* **WORK TASK**: Output all records exactly, with no images.

- - - - - - -

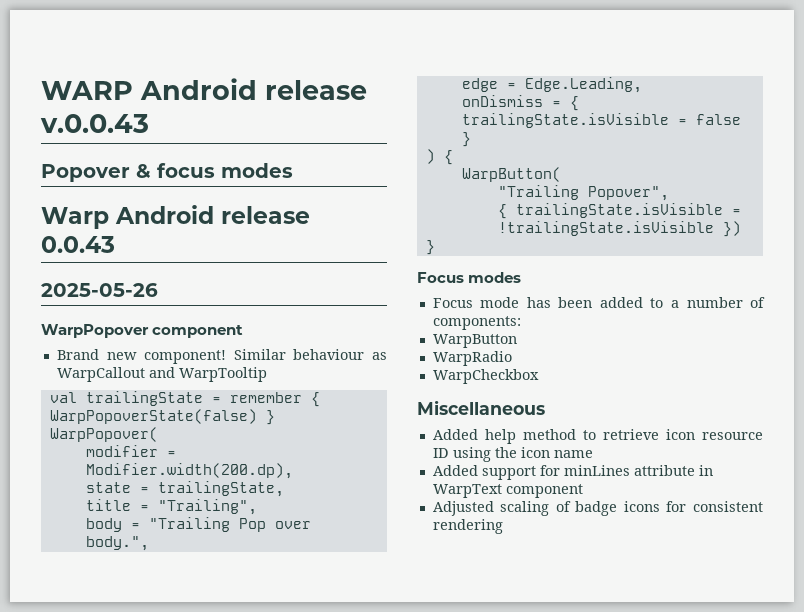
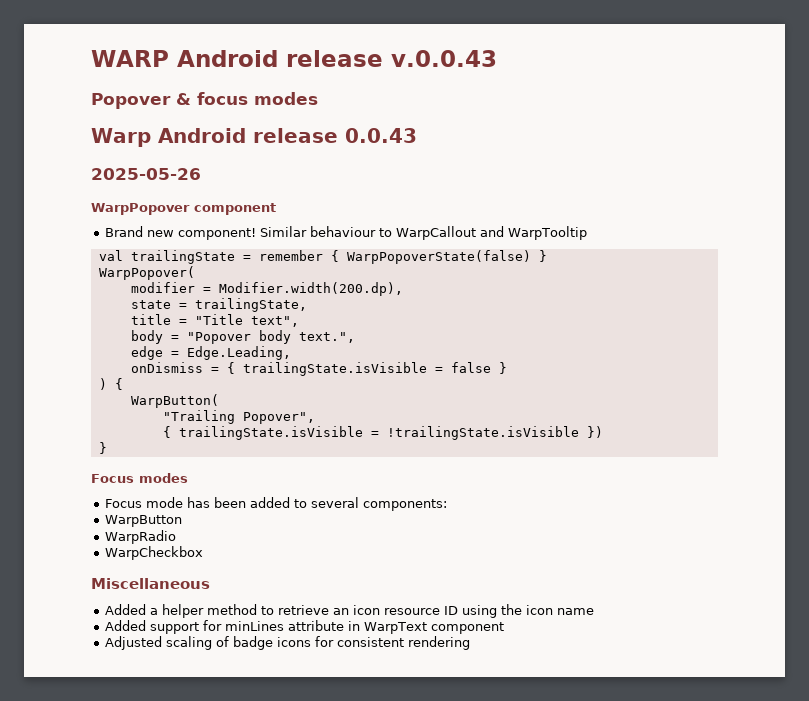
- Similar behaviour as WarpCallout and WarpTooltip
+ Similar behaviour to WarpCallout and WarpTooltip
- title = "Trailing",
+ title = "Title text",
- body = "Trailing Pop over body.",
+ body = "Popover body text.",
- Focus mode has been added to a number of components:
+ Focus mode has been added to several components:
- Added help method to retrieve icon resource ID using the icon name
+ Added a helper method to retrieve an icon resource ID using the icon name

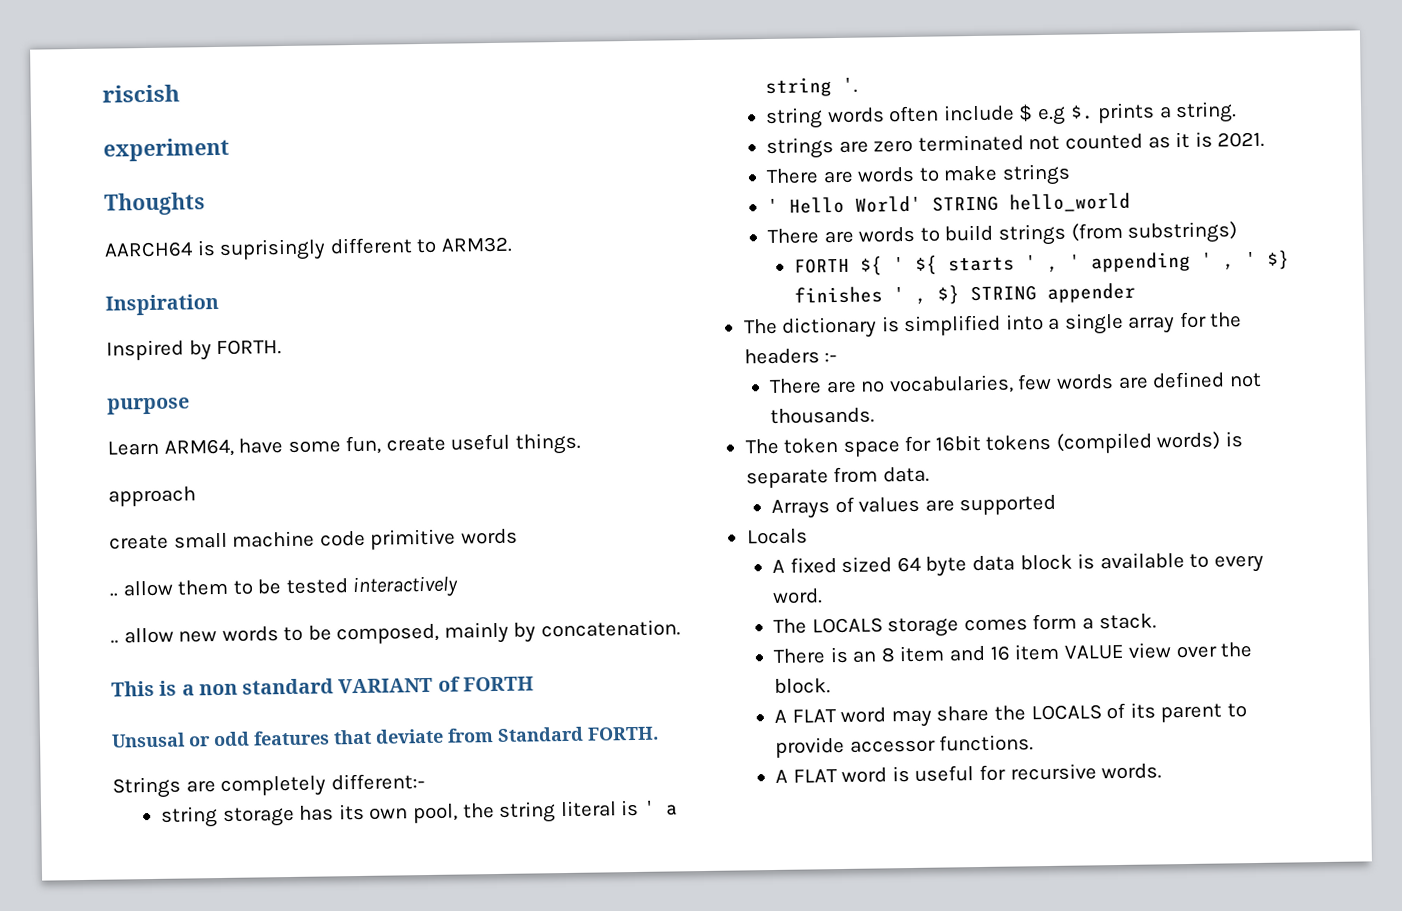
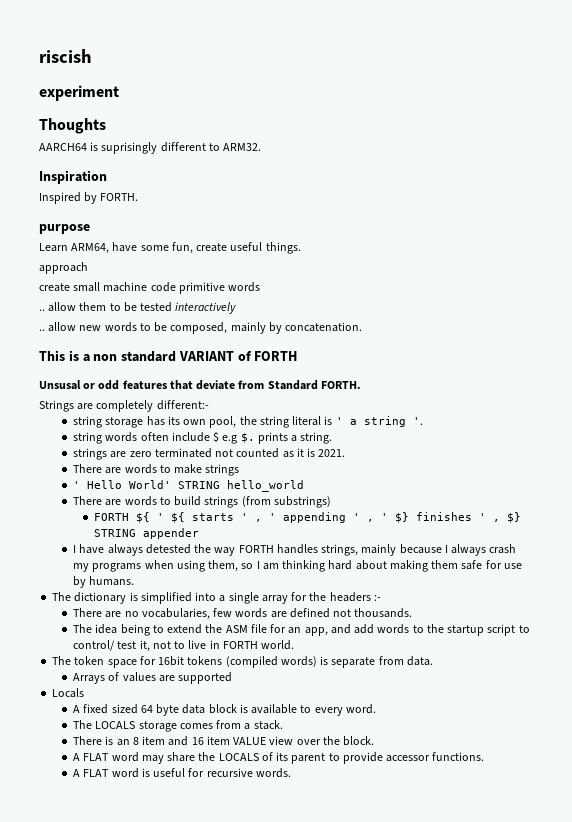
+ I have always detested the way FORTH handles strings, mainly because I always crash my programs when using them, so I am thinking hard about making them safe for use by humans.
+ The idea being to extend the ASM file for an app, and add words to the startup script to control/ test it, not to live in FORTH world.
- The LOCALS storage comes form a stack.
+ The LOCALS storage comes from a stack.

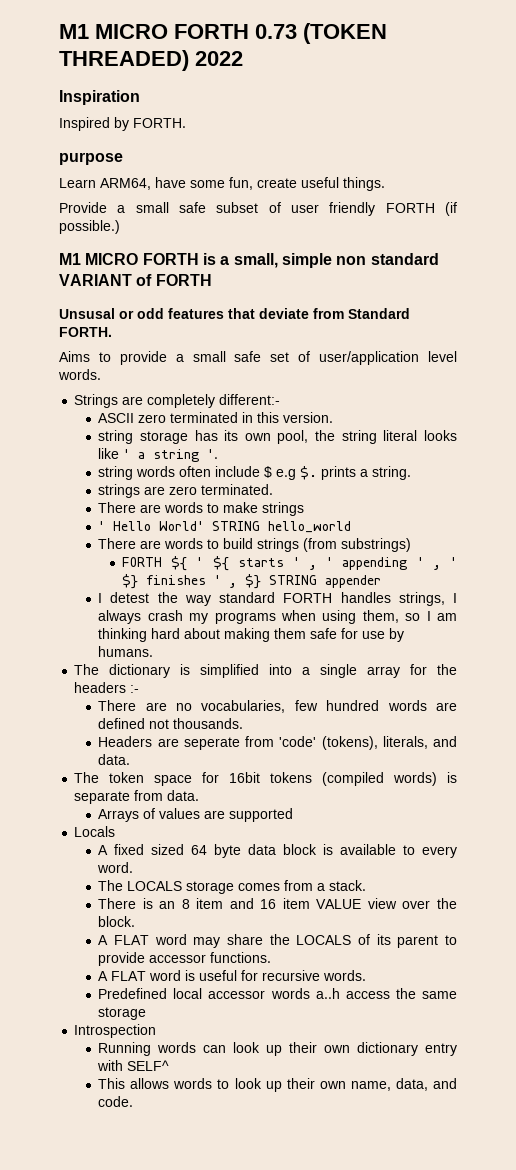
- riscish
- experiment
- Thoughts
- AARCH64 is suprisingly different to ARM32.
+ M1 MICRO FORTH 0.73 (TOKEN THREADED) 2022
- approach
- create small machine code primitive words
- .. allow them to be tested interactively
- .. allow new words to be composed, mainly by concatenation.
- This is a non standard VARIANT of FORTH
+ Provide a small safe subset of user friendly FORTH (if possible.)
+ M1 MICRO FORTH is a small, simple non standard VARIANT of FORTH
+ Aims to provide a small safe set of user/application level words.
  Strings are completely different:-
+ ASCII zero terminated in this version.
- string storage has its own pool, the string literal is ' a string '.
+ string storage has its own pool, the string literal looks like ' a string '.
- strings are zero terminated not counted as it is 2021.
+ strings are zero terminated.
- I have always detested the way FORTH handles strings, mainly because I always crash my programs when using them, so I am thinking hard about making them safe for use by humans.
+ I detest the way standard FORTH handles strings, I always crash my programs when using them, so I am thinking hard about making them safe for use by humans.
- There are no vocabularies, few words are defined not thousands.
+ There are no vocabularies, few hundred words are defined not thousands.
- The idea being to extend the ASM file for an app, and add words to the startup script to control/ test it, not to live in FORTH world.
+ Headers are seperate from 'code' (tokens), literals, and data.
+ Predefined local accessor words a..h access the same storage
+ Introspection
+ Running words can look up their own dictionary entry with SELF^
+ This allows words to look up their own name, data, and code.

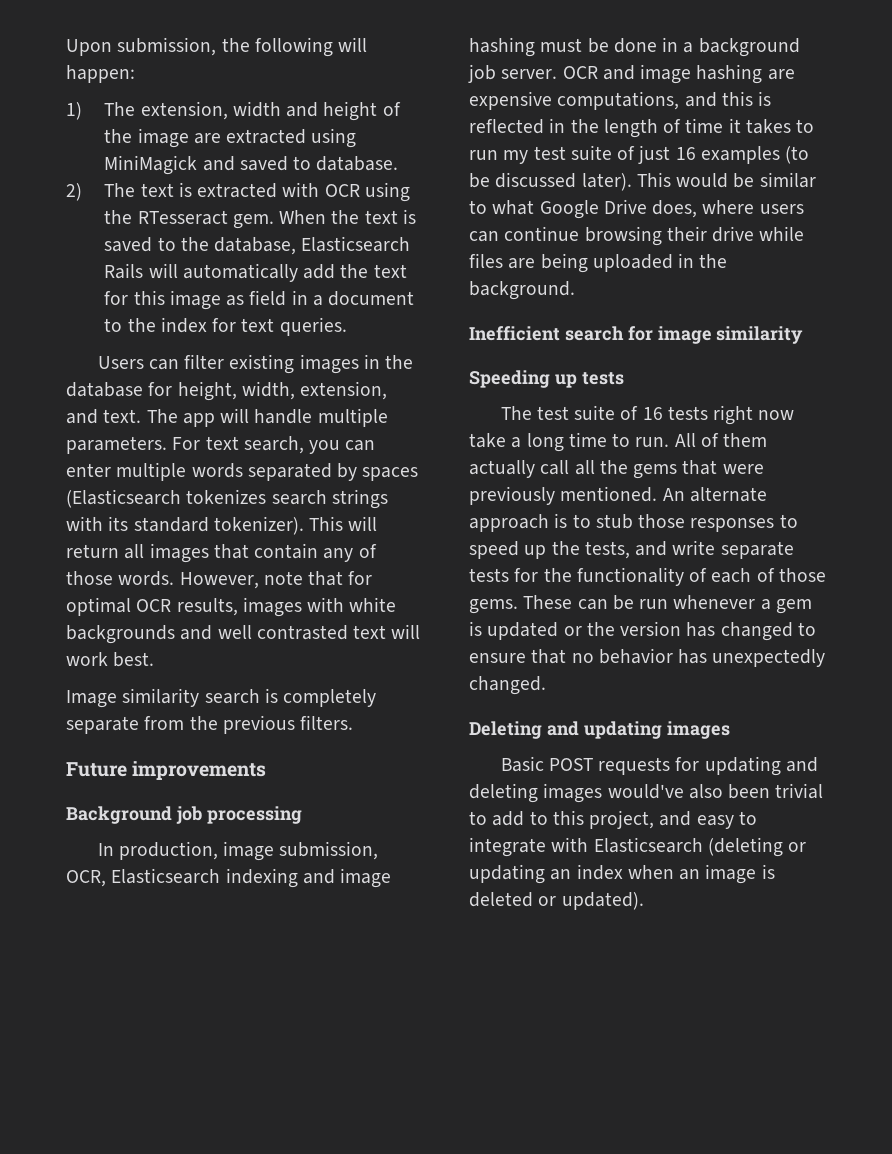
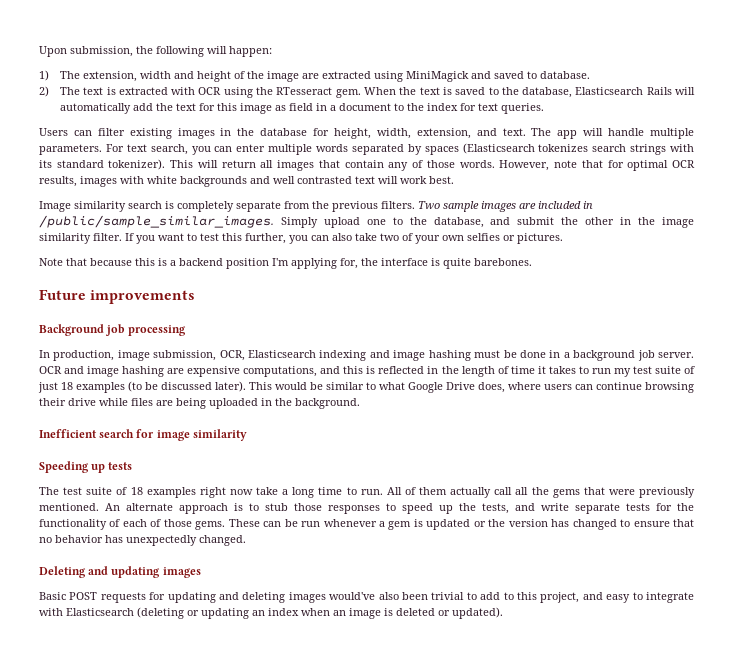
+ Two sample images are included in /public/sample_similar_images. Simply upload one to the database, and submit the other in the image similarity filter. If you want to test this further, you can also take two of your own selfies or pictures.
+ Note that because this is a backend position I'm applying for, the interface is quite barebones.
- OCR and image hashing are expensive computations, and this is reflected in the length of time it takes to run my test suite of just 16 examples (to be discussed later).
+ OCR and image hashing are expensive computations, and this is reflected in the length of time it takes to run my test suite of just 18 examples (to be discussed later).
- The test suite of 16 tests right now take a long time to run.
+ The test suite of 18 examples right now take a long time to run.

- - - - - - -

* **WORKED SOLUTION**:
- Similar behaviour as WarpCallout and WarpTooltip
+ Similar behaviour to WarpCallout and WarpTooltip
- title = "Trailing",
+ title = "Title text",
- body = "Trailing Pop over body.",
+ body = "Popover body text.",
- Focus mode has been added to a number of components:
+ Focus mode has been added to several components:
- Added help method to retrieve icon resource ID using the icon name
+ Added a helper method to retrieve an icon resource ID using the icon name

+ I have always detested the way FORTH handles strings, mainly because I always crash my programs when using them, so I am thinking hard about making them safe for use by humans.
+ The idea being to extend the ASM file for an app, and add words to the startup script to control/ test it, not to live in FORTH world.
- The LOCALS storage comes form a stack.
+ The LOCALS storage comes from a stack.

- riscish
- experiment
- Thoughts
- AARCH64 is suprisingly different to ARM32.
+ M1 MICRO FORTH 0.73 (TOKEN THREADED) 2022
- approach
- create small machine code primitive words
- .. allow them to be tested interactively
- .. allow new words to be composed, mainly by concatenation.
- This is a non standard VARIANT of FORTH
+ Provide a small safe subset of user friendly FORTH (if possible.)
+ M1 MICRO FORTH is a small, simple non standard VARIANT of FORTH
+ Aims to provide a small safe set of user/application level words.
  Strings are completely different:-
+ ASCII zero terminated in this version.
- string storage has its own pool, the string literal is ' a string '.
+ string storage has its own pool, the string literal looks like ' a string '.
- strings are zero terminated not counted as it is 2021.
+ strings are zero terminated.
- I have always detested the way FORTH handles strings, mainly because I always crash my programs when using them, so I am thinking hard about making them safe for use by humans.
+ I detest the way standard FORTH handles strings, I always crash my programs when using them, so I am thinking hard about making them safe for use by humans.
- There are no vocabularies, few words are defined not thousands.
+ There are no vocabularies, few hundred words are defined not thousands.
- The idea being to extend the ASM file for an app, and add words to the startup script to control/ test it, not to live in FORTH world.
+ Headers are seperate from 'code' (tokens), literals, and data.
+ Predefined local accessor words a..h access the same storage
+ Introspection
+ Running words can look up their own dictionary entry with SELF^
+ This allows words to look up their own name, data, and code.

+ Two sample images are included in /public/sample_similar_images. Simply upload one to the database, and submit the other in the image similarity filter. If you want to test this further, you can also take two of your own selfies or pictures.
+ Note that because this is a backend position I'm applying for, the interface is quite barebones.
- OCR and image hashing are expensive computations, and this is reflected in the length of time it takes to run my test suite of just 16 examples (to be discussed later).
+ OCR and image hashing are expensive computations, and this is reflected in the length of time it takes to run my test suite of just 18 examples (to be discussed later).
- The test suite of 16 tests right now take a long time to run.
+ The test suite of 18 examples right now take a long time to run.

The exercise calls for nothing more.